| Your instructions |
Go over the records and count each line that has the string "align". Give the number and nothing else.

| Task input |
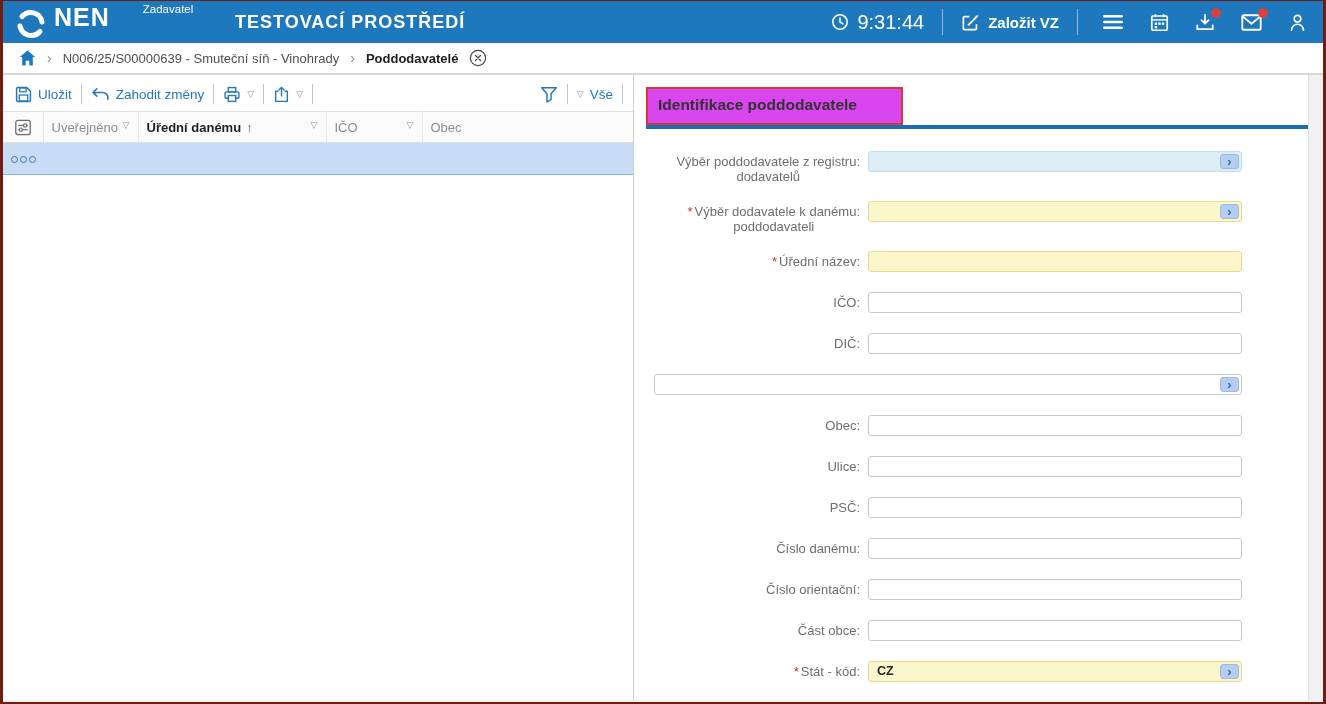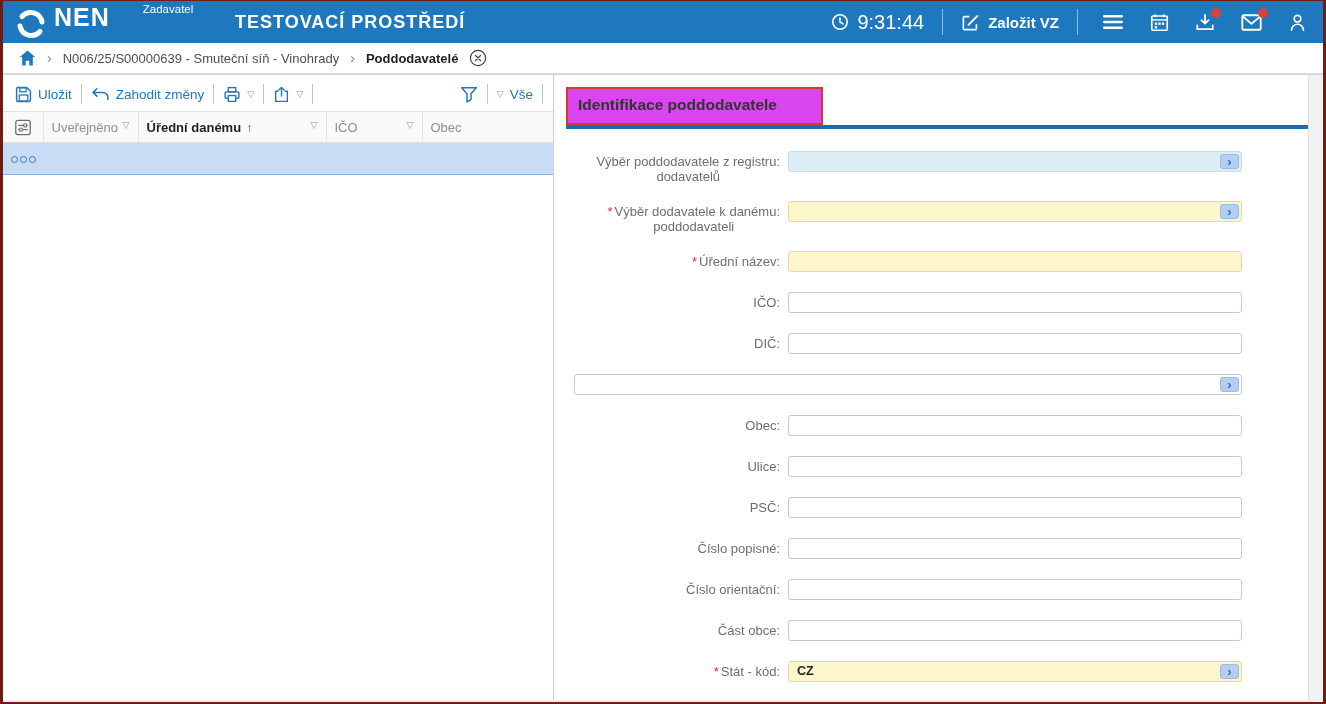--- a/index.html
+++ b/index.html
@@ -32,7 +32,7 @@
   .bc-current{font-weight:bold;color:#1f1f1f;}
   
   .content{display:flex;height:626px;background:#fff;border-top:1px solid #d5d5d5;box-sizing:border-box;}
-  .left-panel{width:551px;border-right:1px solid #cfcfcf;box-sizing:border-box;display:flex;flex-direction:column;background:#fff;}
+  .left-panel{width:631px;border-right:1px solid #cfcfcf;box-sizing:border-box;display:flex;flex-direction:column;background:#fff;}
   .toolbar{display:flex;align-items:center;gap:9px;padding:9px 10px 7px 12px;color:var(--accent);font-size:13.5px;}
   .tb-item{display:flex;align-items:center;gap:6px;cursor:pointer;white-space:nowrap;}
   .tb-sep{width:1px;height:20px;background:#b9c6d2;}

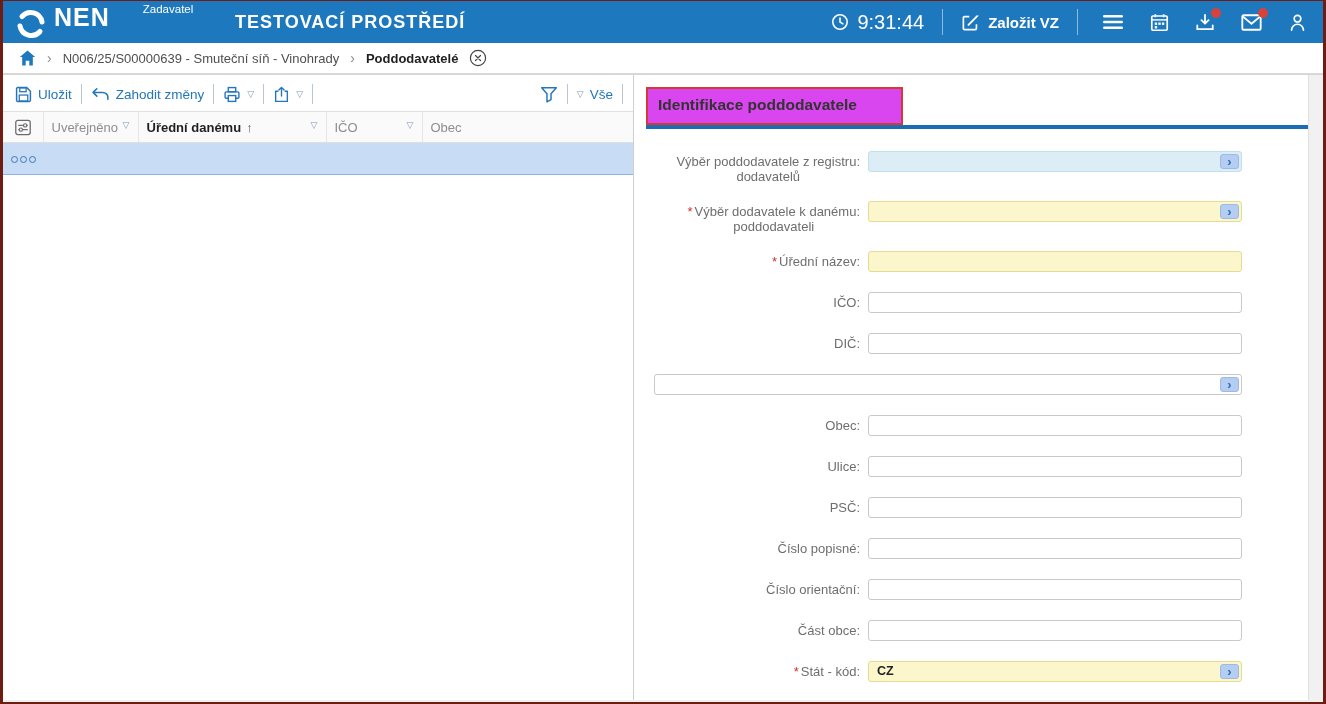--- a/index.html
+++ b/index.html
@@ -346,7 +346,7 @@
             </div>
           </div>
           <div class="frow">
-            <div class="flabel"><span class="labwrap"><div class="lab-line">Číslo popisné:</div></span></div>
+            <div class="flabel"><span class="labwrap"><div class="lab-line">Číslo danému:</div></span></div>
             <div class="fctl bg-white">
               <span class="fval"></span>
             </div>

| Result |
2